• [Required action]: Each record that follows should be repeated exactly, minus any images.

Before and after images:
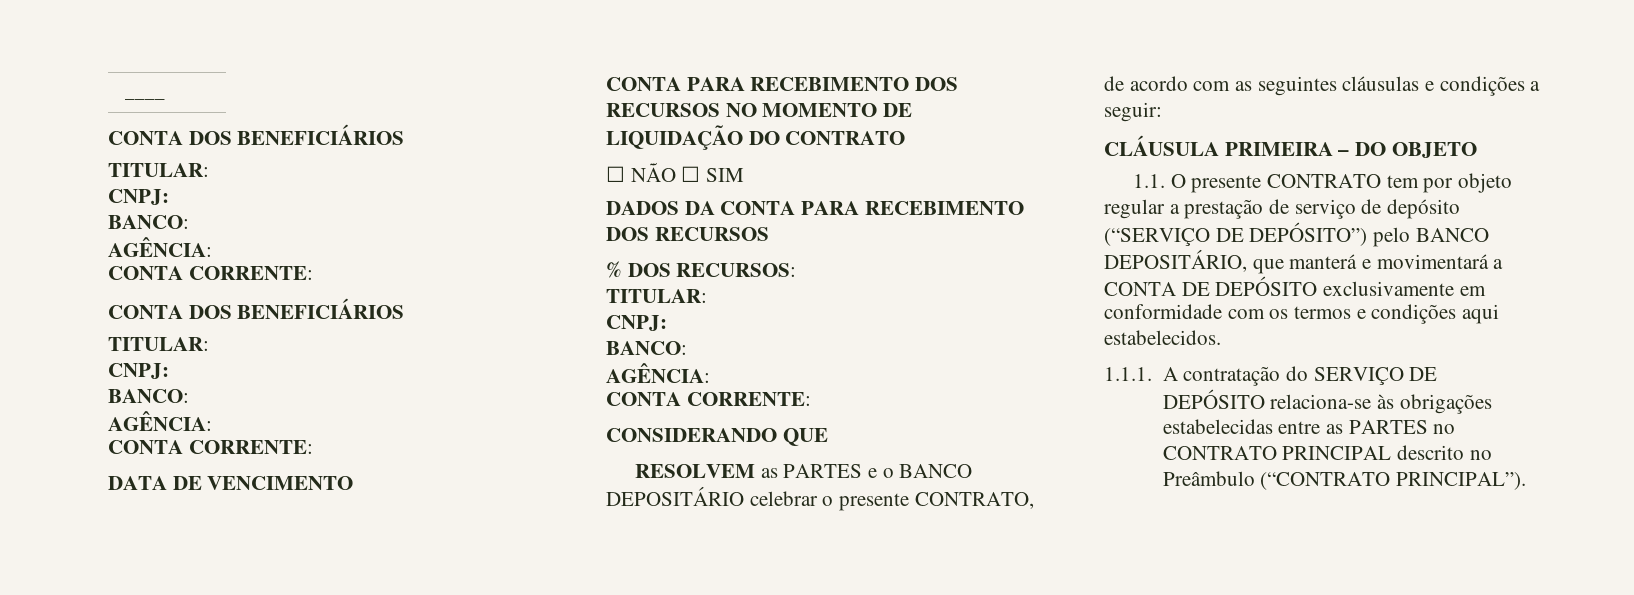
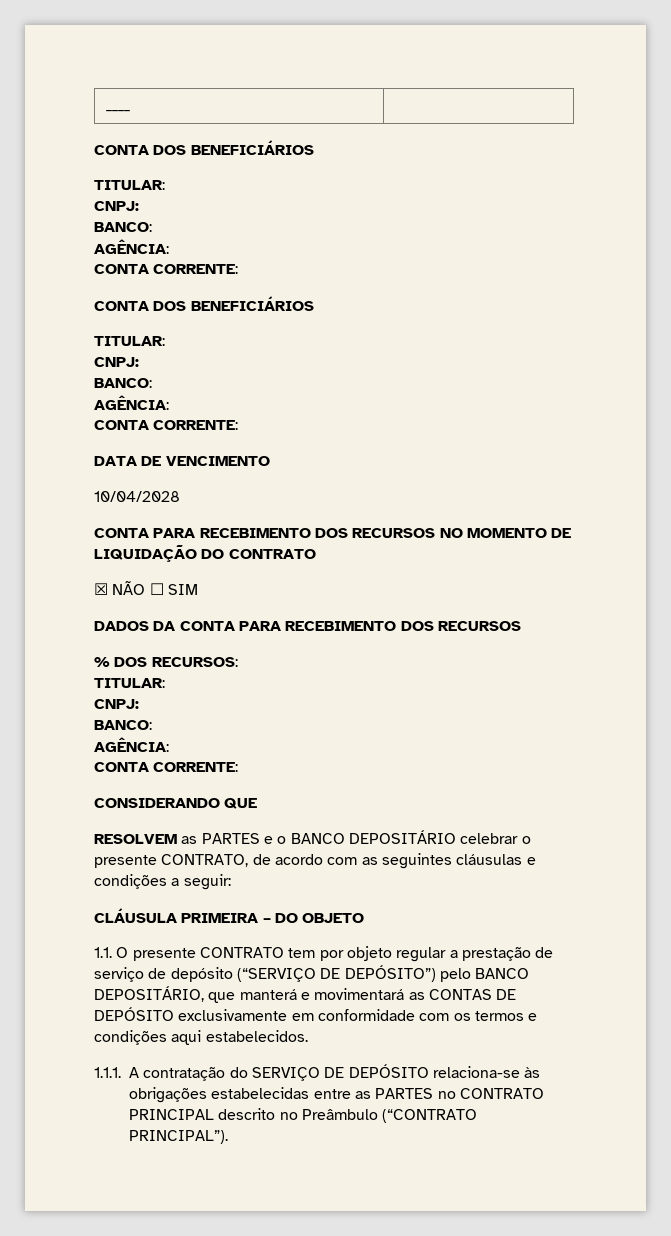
+ 10/04/2028
- ☐ NÃO ☐ SIM
+ ☒ NÃO ☐ SIM
- 1.1. O presente CONTRATO tem por objeto regular a prestação de serviço de depósito (“SERVIÇO DE DEPÓSITO”) pelo BANCO DEPOSITÁRIO, que manterá e movimentará a CONTA DE DEPÓSITO exclusivamente em conformidade com os termos e condições aqui estabelecidos.
+ 1.1. O presente CONTRATO tem por objeto regular a prestação de serviço de depósito (“SERVIÇO DE DEPÓSITO”) pelo BANCO DEPOSITÁRIO, que manterá e movimentará as CONTAS DE DEPÓSITO exclusivamente em conformidade com os termos e condições aqui estabelecidos.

• [Answer area]:
+ 10/04/2028
- ☐ NÃO ☐ SIM
+ ☒ NÃO ☐ SIM
- 1.1. O presente CONTRATO tem por objeto regular a prestação de serviço de depósito (“SERVIÇO DE DEPÓSITO”) pelo BANCO DEPOSITÁRIO, que manterá e movimentará a CONTA DE DEPÓSITO exclusivamente em conformidade com os termos e condições aqui estabelecidos.
+ 1.1. O presente CONTRATO tem por objeto regular a prestação de serviço de depósito (“SERVIÇO DE DEPÓSITO”) pelo BANCO DEPOSITÁRIO, que manterá e movimentará as CONTAS DE DEPÓSITO exclusivamente em conformidade com os termos e condições aqui estabelecidos.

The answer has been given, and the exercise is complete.